Alerting

Cards (52)

    • Service level indicators, or SLIs, are carefully selected monitoring metrics that measure one aspect of a service's reliability. Ideally, SLIs should have a close linear relationship with your users' experience of that reliability, and we recommend expressing them as the ratio of two numbers: the number of good events divided by the count of all valid events.
    • A Service level objective, or SLO, combines a service level indicator with a target reliability. If you express your SLIs as is commonly recommended, your SLOs will generally be somewhere just short of 100%, for example, 99.9%, or "three nines."
  • You can't measure everything, so when possible, you should choose SLOs that are S.M.A.R.T(Specific, Measurable, Achievable, Relevant, Time-Bound)
    • SLOs should be specific. "Hey everyone, is the site fast enough for you?" is not specific; it's subjective. "The 95th percentile of results are returned in under 100ms." That's specific.
    • They need to be based on indicators that are measurable. A lot of monitoring is numbers, grouped over time, with math applied. An SLI must be a number or a delta, something we can measure and place in a mathematical equation.
    • SLO goals should be achievable. "100% Availability" might sound good, but it's not possible to obtain, let alone maintain, over an extended window of time.
    • SLOs should be relevant. Does it matter to the user? Will it help achieve application-related goals? If not, then it’s a poor metric.
  • And SLOs should be time-bound. You want a service to be 99% available? That’s fine. Is that per year? Per month? Per day? Does the calculation look at specific windows of set time, from Sunday to Sunday for example, or is it a rolling period of the last seven days? If we don't know the answers to those types of questions, it can’t be measured accurately.
    • Service Level Agreements, or SLAs, which are commitments made to your customers that your systems and applications will have only a certain amount of “down time.” An SLA describes the minimum levels of service that you promise to provide to your customers and what happens when you break that promise.
    • If your service has paying customers, an SLA may include some way of compensating them with refunds or credits when that service has an outage that is longer than this agreement allows. To give you the opportunity to detect problems and take remedial action before your reputation is damaged, your alerting thresholds are often substantially higher than the minimum levels of service documented in your SLA.

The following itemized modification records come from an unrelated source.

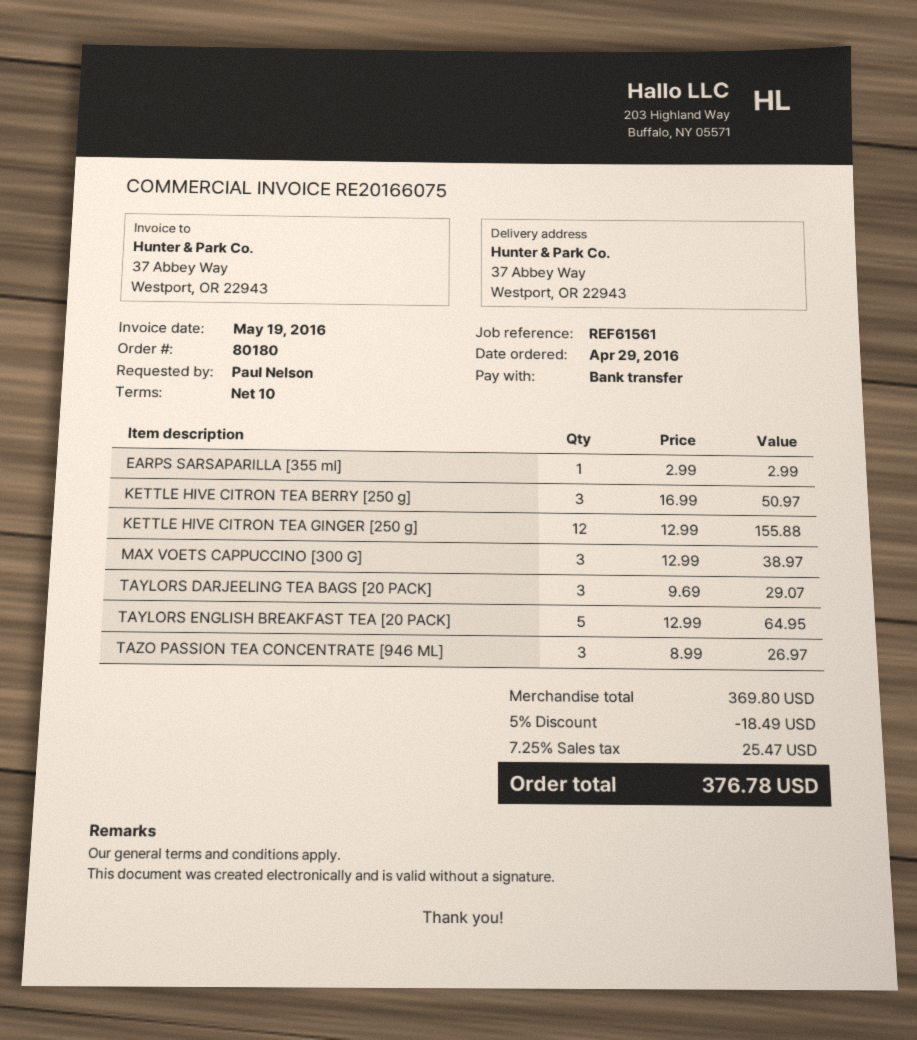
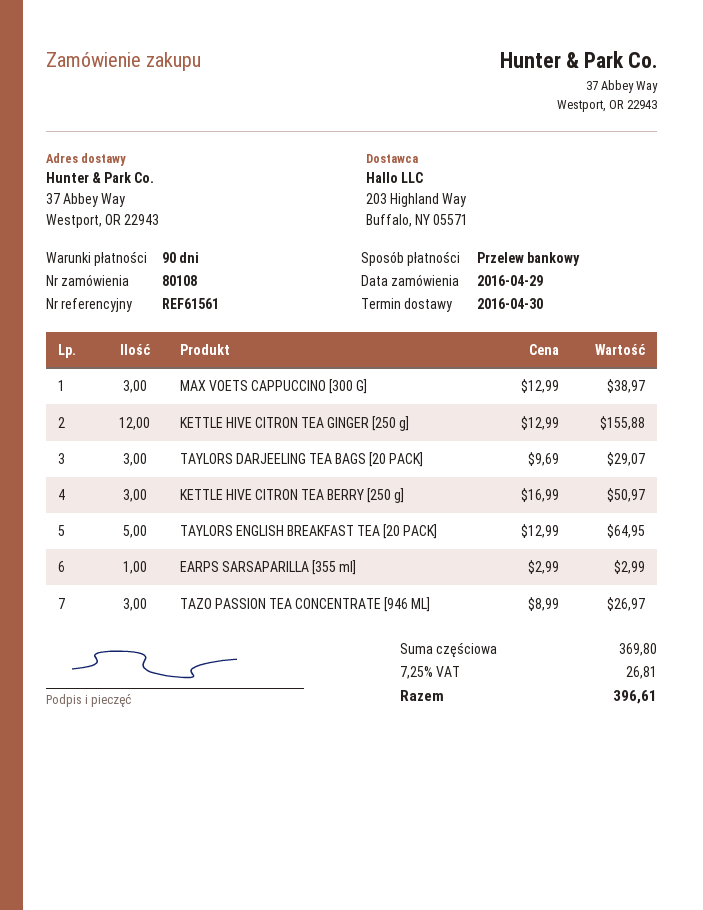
order number: 80180 -> 80108
payment terms: 10 days -> 90 days
discount: 5% = 18.49 -> none
tax: 7.25% = 25.47 -> 7.25% = 26.81
total: 376.78 -> 396.61

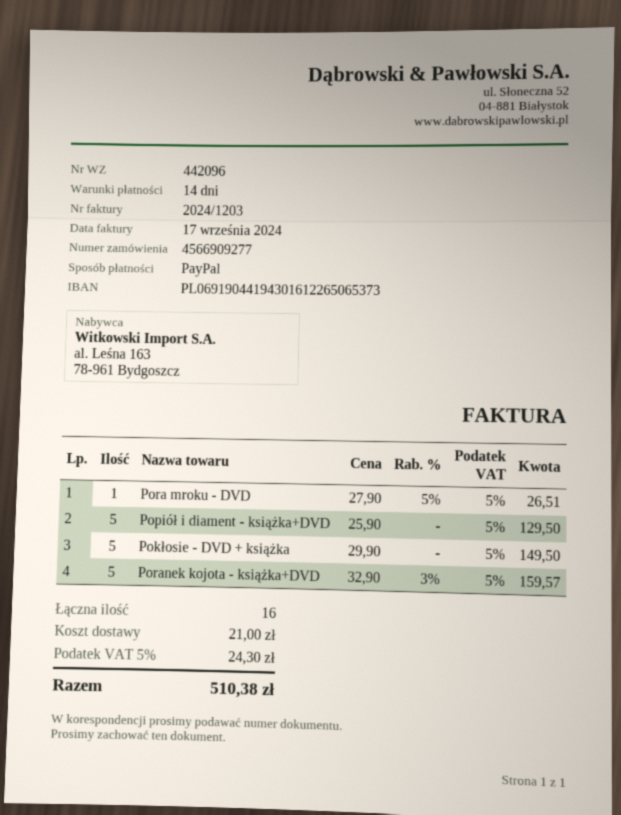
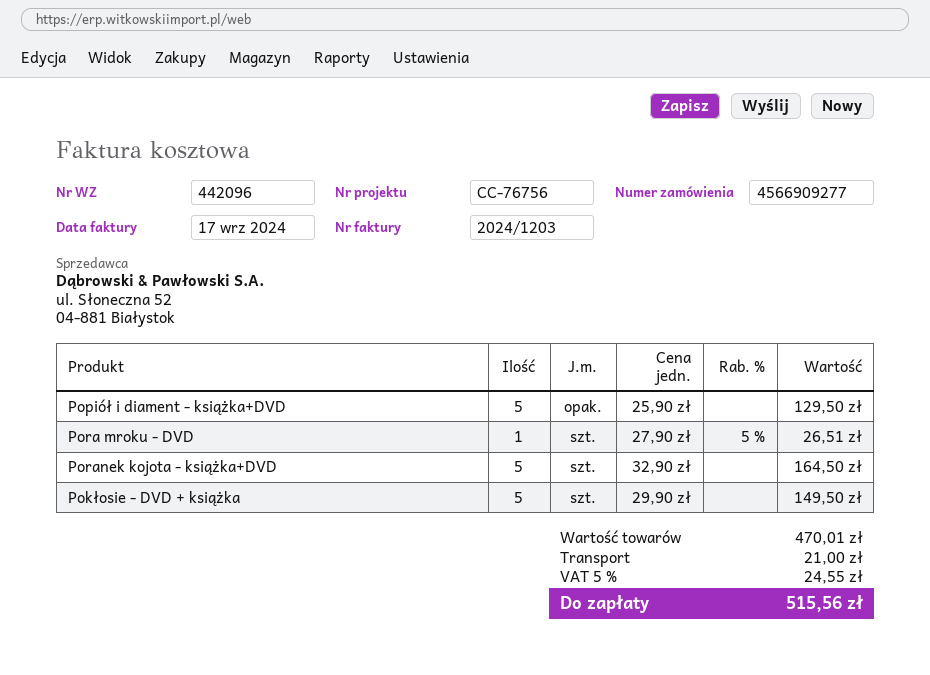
Poranek kojota - książka+DVD: 5 x 32.90 - 3% = 159.57 -> 5 x 32.90 = 164.50
tax: 5% = 24.30 -> 5% = 24.55
total: 510.38 -> 515.56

    • Here is an example of a SLA, which is to maintain an error rate of less than 0.3% for the billing system. Here error rate is a quantifiable measure which is the SLI and 0.3 is the specific target set which is the SLO in this case
    • An alert is an automated notification sent by Google Cloud through some notification channel to an external application, ticketing system, or person.
  • Why is the alert being sent? Perhaps a service is down, or an SLO isn't being met. Regardless, an alert is generated when something needs to change. The events are processed through a time series: a series of event data points broken into successive, equally spaced windows of time. Based on need, the duration of each window and the math applied to the member data points inside each window are both configurable. Because of the time series, events can be summarized, error rates can be calculated, and alerts can be triggered where appropriate.
    • A great time to generate alerts is when a system is heading to spend all of its error budget before the allocated time window. An error budget is perfection minus SLO. SLIs are things that are measured, and SLOs represent achievable targets. If the SLO target is "90% of requests must return in 200 ms," then the error budget is 100% - 90% = 10%.
  • Alert Attributes:
    • Precision:Precision is the proportion of alerts detected that were relevant to the sum of relevant and irrelevant alerts. It's decreased by false alerts. Precision can be seen as a measure of exactness.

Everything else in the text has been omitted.